(Version comparison data)

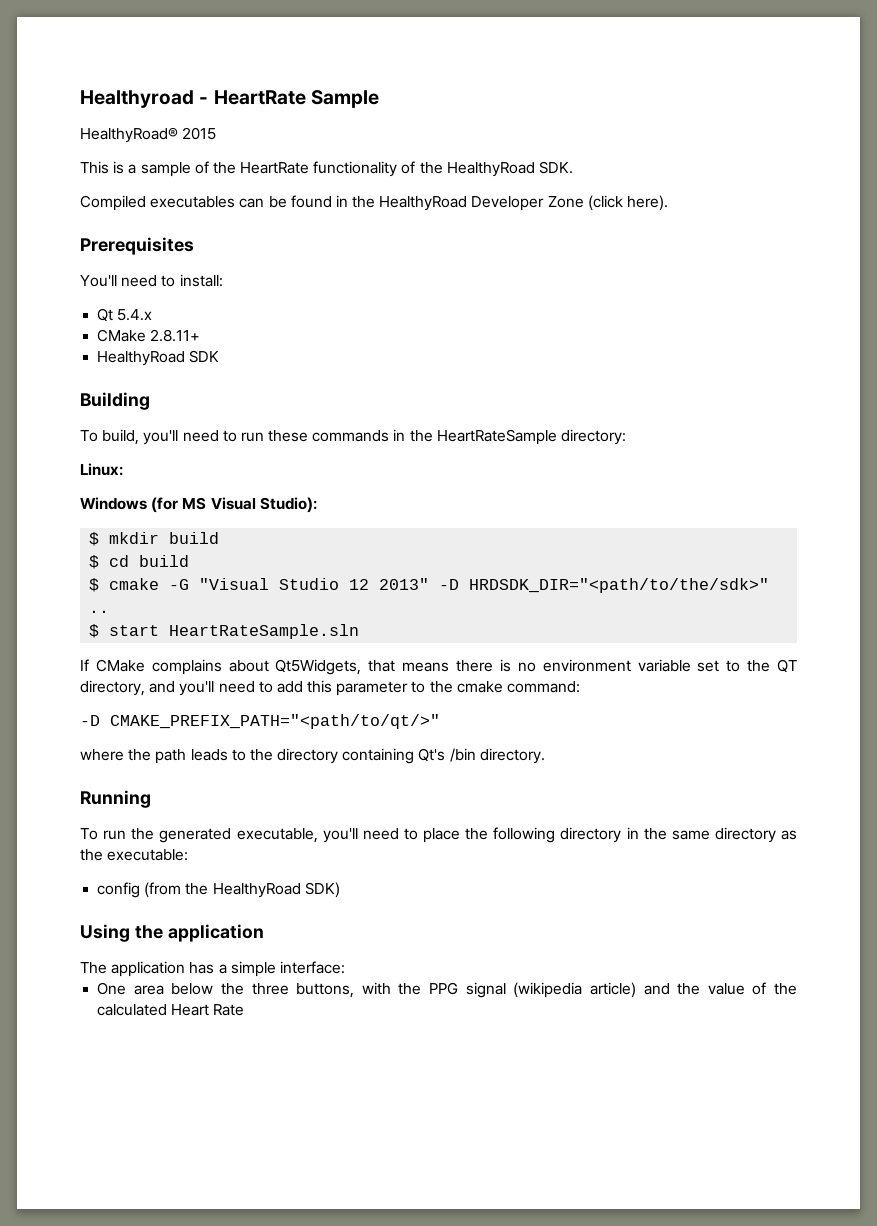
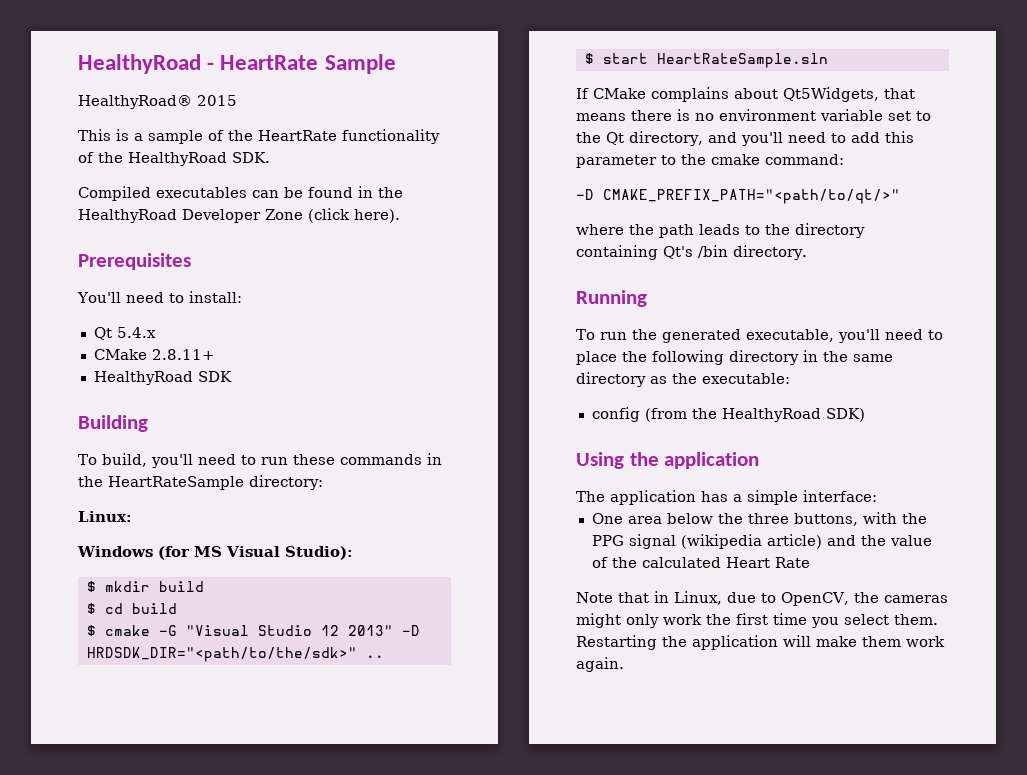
- Healthyroad - HeartRate Sample
+ HealthyRoad - HeartRate Sample
- If CMake complains about Qt5Widgets, that means there is no environment variable set to the QT directory, and you'll need to add this parameter to the cmake command:
+ If CMake complains about Qt5Widgets, that means there is no environment variable set to the Qt directory, and you'll need to add this parameter to the cmake command:
+ Note that in Linux, due to OpenCV, the cameras might only work the first time you select them. Restarting the application will make them work again.

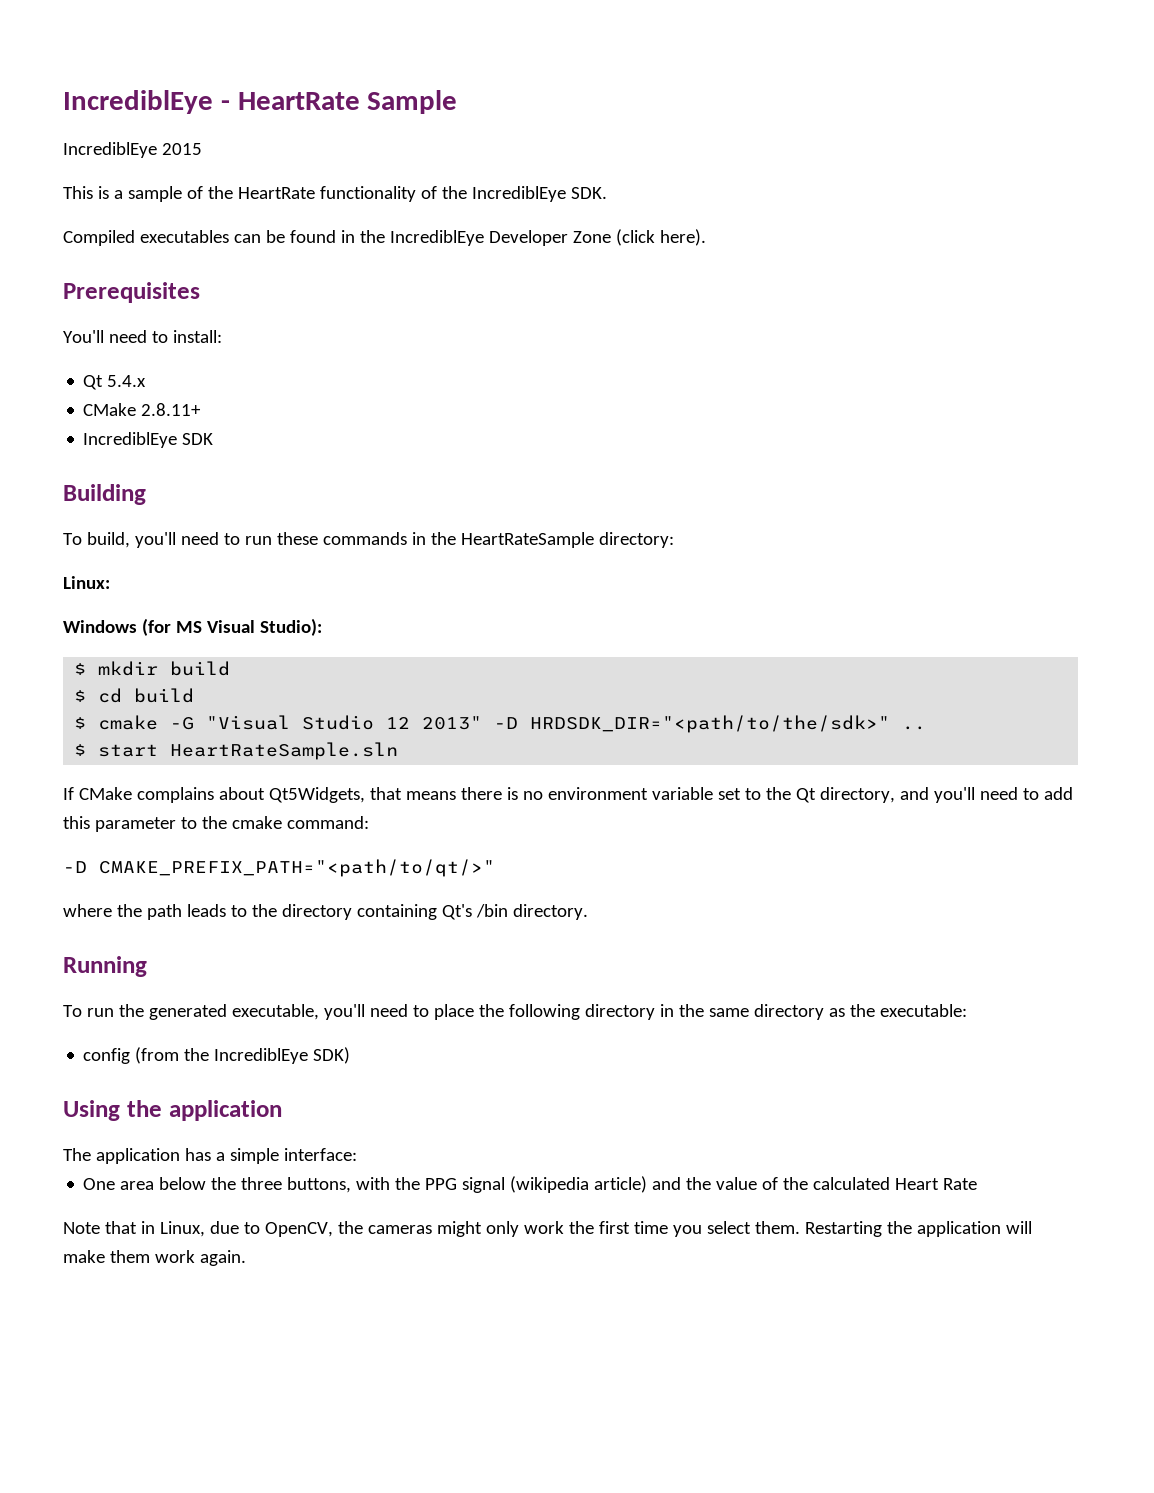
- HealthyRoad - HeartRate Sample
+ IncrediblEye - HeartRate Sample
- HealthyRoad® 2015
+ IncrediblEye 2015
- This is a sample of the HeartRate functionality of the HealthyRoad SDK.
+ This is a sample of the HeartRate functionality of the IncrediblEye SDK.
- Compiled executables can be found in the HealthyRoad Developer Zone (click here).
+ Compiled executables can be found in the IncrediblEye Developer Zone (click here).
- HealthyRoad SDK
+ IncrediblEye SDK
- config (from the HealthyRoad SDK)
+ config (from the IncrediblEye SDK)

TASK GOAL: Count lines above with the word "means". Give the number only.

WRITTEN ANSWER: 2